**WORK TO COMPLETE**
Starting from the first line, transcribe the whole listing exactly.

#### GIVEN RECORDS

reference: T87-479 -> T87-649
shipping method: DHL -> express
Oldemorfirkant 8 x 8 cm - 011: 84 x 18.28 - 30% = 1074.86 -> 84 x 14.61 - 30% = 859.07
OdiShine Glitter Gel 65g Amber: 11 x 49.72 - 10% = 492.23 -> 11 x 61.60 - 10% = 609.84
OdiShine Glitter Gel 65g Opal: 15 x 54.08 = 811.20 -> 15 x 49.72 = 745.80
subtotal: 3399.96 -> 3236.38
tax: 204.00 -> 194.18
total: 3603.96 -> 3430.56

########

**REPLY**
reference: T87-479 -> T87-649
shipping method: DHL -> express
Oldemorfirkant 8 x 8 cm - 011: 84 x 18.28 - 30% = 1074.86 -> 84 x 14.61 - 30% = 859.07
OdiShine Glitter Gel 65g Amber: 11 x 49.72 - 10% = 492.23 -> 11 x 61.60 - 10% = 609.84
OdiShine Glitter Gel 65g Opal: 15 x 54.08 = 811.20 -> 15 x 49.72 = 745.80
subtotal: 3399.96 -> 3236.38
tax: 204.00 -> 194.18
total: 3603.96 -> 3430.56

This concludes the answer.